**Records for the task**

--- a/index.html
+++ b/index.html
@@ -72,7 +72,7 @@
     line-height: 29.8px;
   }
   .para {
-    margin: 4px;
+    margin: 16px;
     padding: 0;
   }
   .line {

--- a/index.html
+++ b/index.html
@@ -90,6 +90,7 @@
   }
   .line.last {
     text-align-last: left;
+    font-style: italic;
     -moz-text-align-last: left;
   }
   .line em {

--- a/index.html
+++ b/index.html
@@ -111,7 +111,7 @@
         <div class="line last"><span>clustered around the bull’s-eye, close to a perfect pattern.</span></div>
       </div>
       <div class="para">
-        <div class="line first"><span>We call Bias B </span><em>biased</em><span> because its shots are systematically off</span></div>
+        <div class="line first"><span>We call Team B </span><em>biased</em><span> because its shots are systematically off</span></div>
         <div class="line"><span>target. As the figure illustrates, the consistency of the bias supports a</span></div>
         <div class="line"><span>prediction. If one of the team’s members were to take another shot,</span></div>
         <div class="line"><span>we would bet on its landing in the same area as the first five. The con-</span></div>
...
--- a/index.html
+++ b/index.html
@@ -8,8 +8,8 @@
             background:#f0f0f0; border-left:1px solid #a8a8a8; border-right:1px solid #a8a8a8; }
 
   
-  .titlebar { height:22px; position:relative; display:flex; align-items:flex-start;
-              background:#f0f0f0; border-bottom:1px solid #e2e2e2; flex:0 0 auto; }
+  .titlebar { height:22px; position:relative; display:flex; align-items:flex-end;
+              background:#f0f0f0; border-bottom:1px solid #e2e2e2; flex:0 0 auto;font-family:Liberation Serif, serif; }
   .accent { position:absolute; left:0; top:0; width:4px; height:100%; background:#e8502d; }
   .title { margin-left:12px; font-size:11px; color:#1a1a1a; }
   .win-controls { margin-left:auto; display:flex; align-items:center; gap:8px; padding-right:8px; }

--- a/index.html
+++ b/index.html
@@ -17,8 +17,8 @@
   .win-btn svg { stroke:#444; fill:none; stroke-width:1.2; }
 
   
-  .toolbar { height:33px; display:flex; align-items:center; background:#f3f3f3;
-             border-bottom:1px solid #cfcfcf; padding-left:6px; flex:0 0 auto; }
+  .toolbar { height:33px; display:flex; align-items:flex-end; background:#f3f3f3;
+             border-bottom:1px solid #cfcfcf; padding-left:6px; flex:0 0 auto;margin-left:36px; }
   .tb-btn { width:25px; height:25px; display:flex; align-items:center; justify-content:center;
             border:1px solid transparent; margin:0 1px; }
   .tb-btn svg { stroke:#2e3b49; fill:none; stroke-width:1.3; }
--
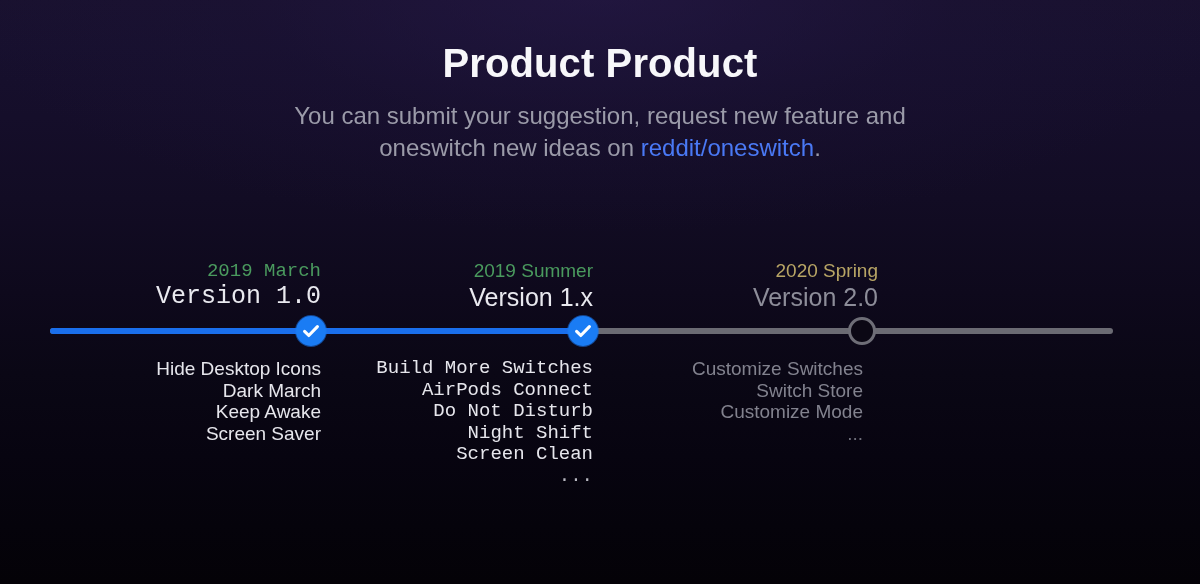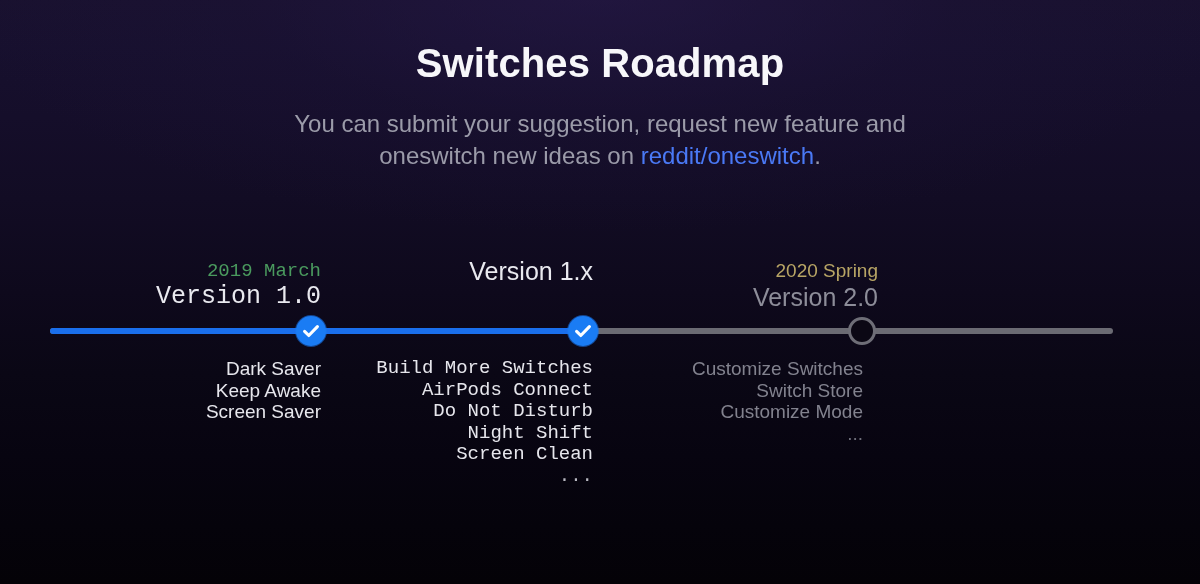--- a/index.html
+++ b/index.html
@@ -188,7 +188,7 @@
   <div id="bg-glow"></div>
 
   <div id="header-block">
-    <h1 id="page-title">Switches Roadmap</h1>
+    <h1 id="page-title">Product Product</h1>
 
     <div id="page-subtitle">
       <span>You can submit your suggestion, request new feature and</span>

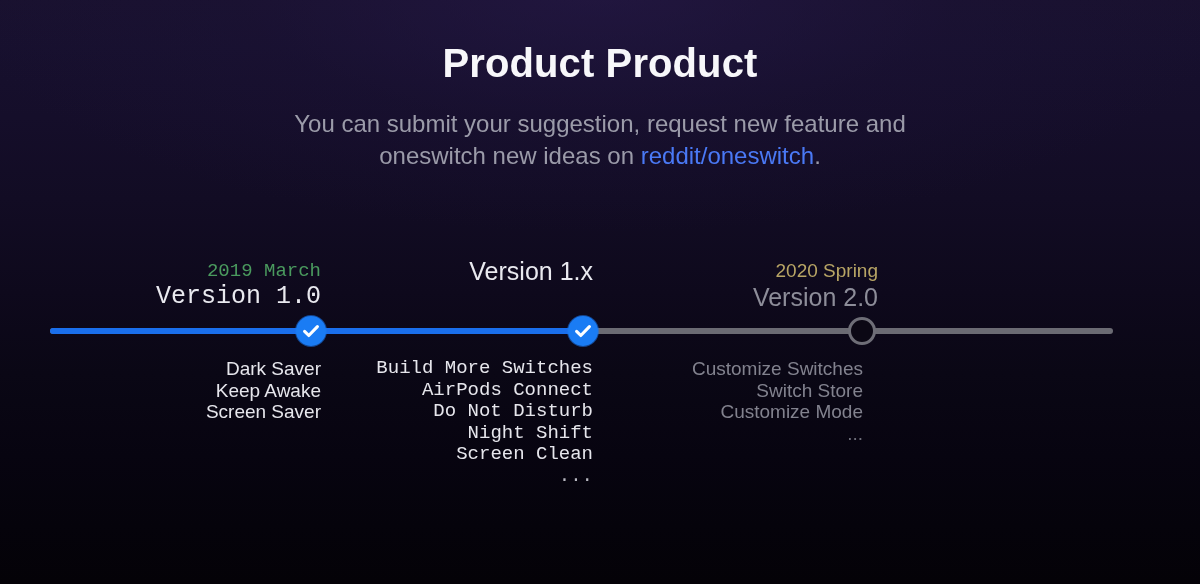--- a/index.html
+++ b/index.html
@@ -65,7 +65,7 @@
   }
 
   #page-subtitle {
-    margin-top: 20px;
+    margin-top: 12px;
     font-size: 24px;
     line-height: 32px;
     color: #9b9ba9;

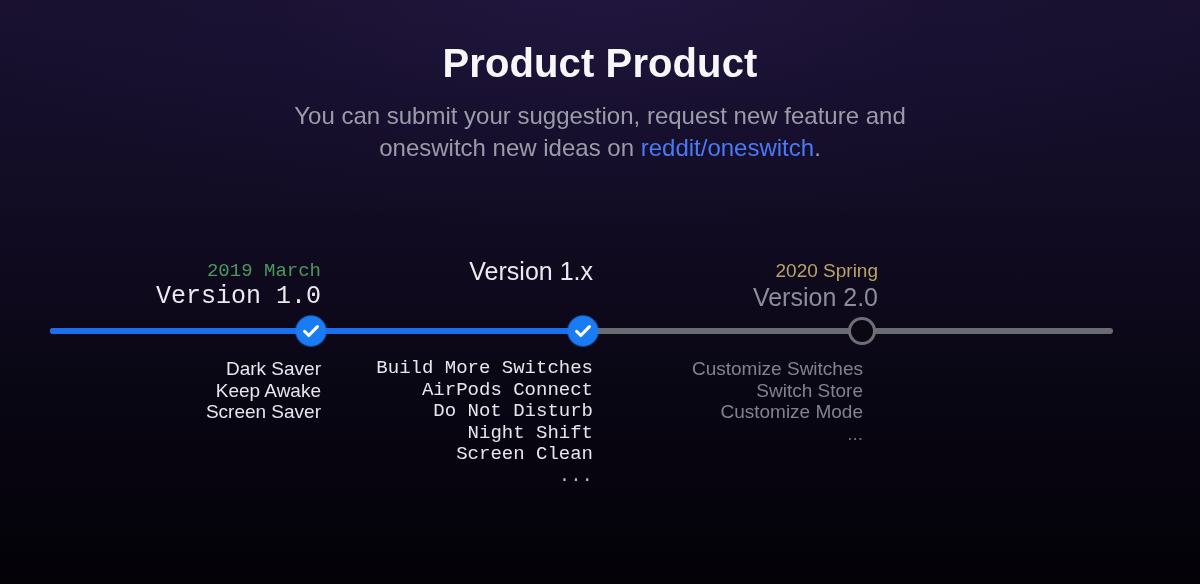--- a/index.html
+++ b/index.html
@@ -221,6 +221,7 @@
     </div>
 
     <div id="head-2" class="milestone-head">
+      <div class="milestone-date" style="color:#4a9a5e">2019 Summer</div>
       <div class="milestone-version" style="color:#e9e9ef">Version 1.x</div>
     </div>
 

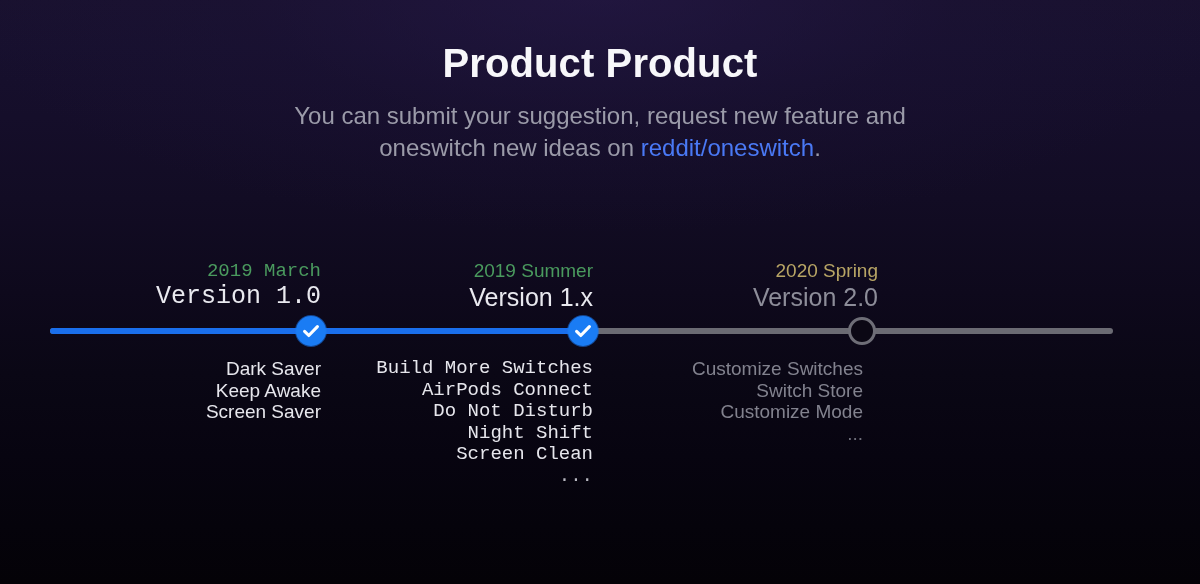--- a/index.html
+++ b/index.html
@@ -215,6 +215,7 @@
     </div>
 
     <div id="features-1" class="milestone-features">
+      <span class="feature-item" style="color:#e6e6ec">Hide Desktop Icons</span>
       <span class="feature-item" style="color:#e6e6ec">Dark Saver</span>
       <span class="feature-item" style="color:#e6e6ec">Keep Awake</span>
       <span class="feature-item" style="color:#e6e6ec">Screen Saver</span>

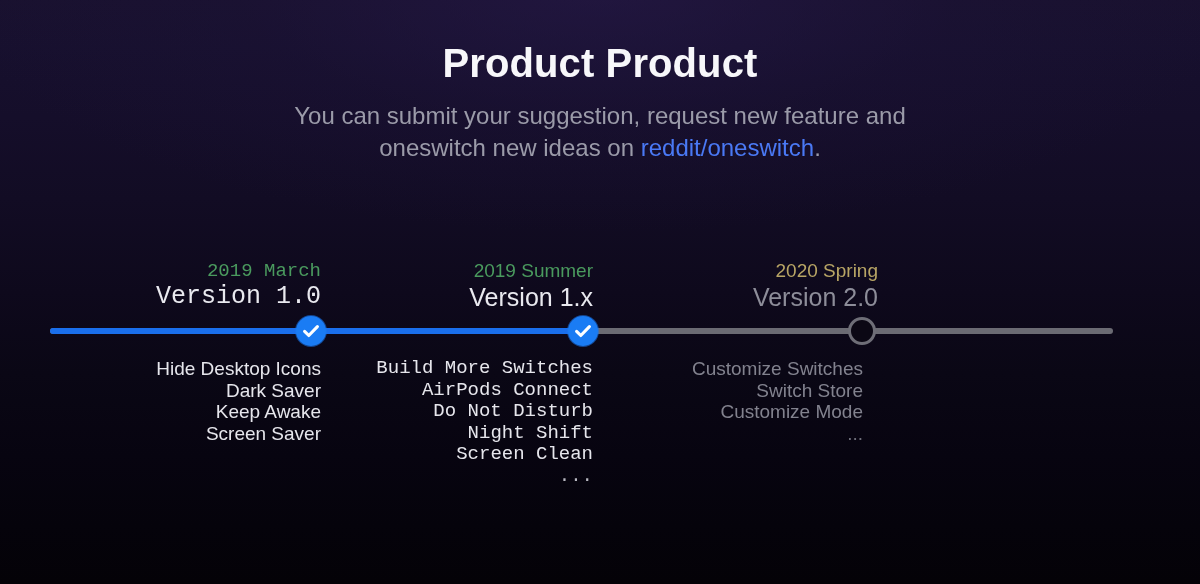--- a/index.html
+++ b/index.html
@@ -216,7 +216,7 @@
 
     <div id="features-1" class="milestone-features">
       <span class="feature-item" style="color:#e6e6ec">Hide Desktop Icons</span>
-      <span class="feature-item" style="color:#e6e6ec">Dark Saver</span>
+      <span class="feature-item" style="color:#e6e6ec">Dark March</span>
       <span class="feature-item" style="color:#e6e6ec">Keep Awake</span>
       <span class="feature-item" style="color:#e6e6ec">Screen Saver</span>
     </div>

**Exercise prompt**
Where a line of the data includes the string "last", list that line.

**Exercise response**
   .line.last {
     text-align-last: left;
     -moz-text-align-last: left;
         <div class="line last"><span>clustered around the bull’s-eye, close to a perfect pattern.</span></div>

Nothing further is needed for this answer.